Is that ticking sound a male biological clock?

 •  Nesting is a guy thing

By Sharon Jayson
USA TODAY

Harry Fisch says his new book, "The Male Biological Clock: The Startling News About Aging, Sexuality, and Fertility in Men," isn't meant to scare couples who aren't ready to start a family. But the Columbia University urologist, who studies male infertility, is creating a stir with his warning that couples who delay having a baby could risk infertility and face increased risks of producing children with birth defects.

David Letterman became a father at 56. How much male fertility may decline with age is unclear.

Advertiser library photo • November 2004

One in 10 couples face infertility each year, the American Fertility Association says; 40 percent of problems are the man's.

Fisch's premise is that men, like women, hear the clock ticking.

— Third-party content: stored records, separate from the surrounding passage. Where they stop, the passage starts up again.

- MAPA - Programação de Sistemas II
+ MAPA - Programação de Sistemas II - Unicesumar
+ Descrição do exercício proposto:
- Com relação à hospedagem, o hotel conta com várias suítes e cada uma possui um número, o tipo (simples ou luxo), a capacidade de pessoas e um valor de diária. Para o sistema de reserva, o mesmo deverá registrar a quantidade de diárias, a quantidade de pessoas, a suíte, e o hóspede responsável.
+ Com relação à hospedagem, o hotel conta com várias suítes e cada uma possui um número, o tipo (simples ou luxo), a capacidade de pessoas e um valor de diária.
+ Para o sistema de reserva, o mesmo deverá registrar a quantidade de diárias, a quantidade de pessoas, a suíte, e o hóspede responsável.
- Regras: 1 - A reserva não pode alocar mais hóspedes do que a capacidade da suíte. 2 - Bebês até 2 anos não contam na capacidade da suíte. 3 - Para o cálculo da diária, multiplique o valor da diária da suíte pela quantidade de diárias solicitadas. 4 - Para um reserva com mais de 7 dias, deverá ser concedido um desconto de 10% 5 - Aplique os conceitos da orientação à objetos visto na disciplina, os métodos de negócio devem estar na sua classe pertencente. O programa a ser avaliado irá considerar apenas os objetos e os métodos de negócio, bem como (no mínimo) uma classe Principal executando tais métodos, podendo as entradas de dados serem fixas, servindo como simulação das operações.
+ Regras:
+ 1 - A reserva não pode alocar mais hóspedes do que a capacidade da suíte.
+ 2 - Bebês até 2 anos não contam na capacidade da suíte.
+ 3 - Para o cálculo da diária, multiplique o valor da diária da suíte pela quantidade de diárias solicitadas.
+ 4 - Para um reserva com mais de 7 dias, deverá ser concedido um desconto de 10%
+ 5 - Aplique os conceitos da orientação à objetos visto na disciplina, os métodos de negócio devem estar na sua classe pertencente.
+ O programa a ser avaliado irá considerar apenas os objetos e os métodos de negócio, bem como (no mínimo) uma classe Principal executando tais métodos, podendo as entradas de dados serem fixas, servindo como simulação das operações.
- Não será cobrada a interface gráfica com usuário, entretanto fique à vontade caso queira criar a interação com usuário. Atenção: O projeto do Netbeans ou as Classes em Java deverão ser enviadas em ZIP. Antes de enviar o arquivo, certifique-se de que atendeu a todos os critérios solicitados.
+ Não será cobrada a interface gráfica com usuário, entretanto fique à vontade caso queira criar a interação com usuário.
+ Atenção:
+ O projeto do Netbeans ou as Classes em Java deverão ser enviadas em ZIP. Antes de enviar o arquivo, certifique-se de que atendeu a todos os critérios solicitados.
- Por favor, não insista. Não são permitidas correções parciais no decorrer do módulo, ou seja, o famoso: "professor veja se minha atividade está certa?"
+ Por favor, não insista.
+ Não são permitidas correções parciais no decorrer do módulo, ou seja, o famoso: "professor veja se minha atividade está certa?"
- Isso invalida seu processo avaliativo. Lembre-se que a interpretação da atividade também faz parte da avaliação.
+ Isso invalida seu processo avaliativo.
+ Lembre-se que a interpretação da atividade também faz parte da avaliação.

The difference is that while women face a fertility shutdown, men's testosterone levels and fertility decline with age.

It may start as early as the mid-30s; men over 35 are twice as likely to be infertile as men 25 or younger, he says.

He also cites two studies finding increased schizophrenia and increased risk of Down syndrome in children of older fathers. Some men "can have kids later on," Fisch says, but "don't count on it. These issues about male aging and its effects on genetic quality have been known for years, but the disorders were extremely rare. Now we're saying it's not as rare."

Others call Fisch an alarmist relying on sketchy research.

"It clearly requires future studies," says Robert Schenken, president of the American Society for Reproductive Medicine. He says plenty of men have children later in life.

David Letterman had a son at 56; Michael Douglas had a daughter at 58. Larry King, Strom Thurmond and Saul Bellow fathered kids in their 60s, 70s or 80s.

Richard Scott, a reproductive endocrinologist and embryologist from Morristown, N.J., says Fisch's book includes "lots of generalizations and may be a bit sensationalistic. None of the studies are prospective longitudinal studies where you can control for confounding variables."

But Fisch disagrees. "The science is there," he says. "It's not the science that's controversial. It's the acceptance and the cultural issue."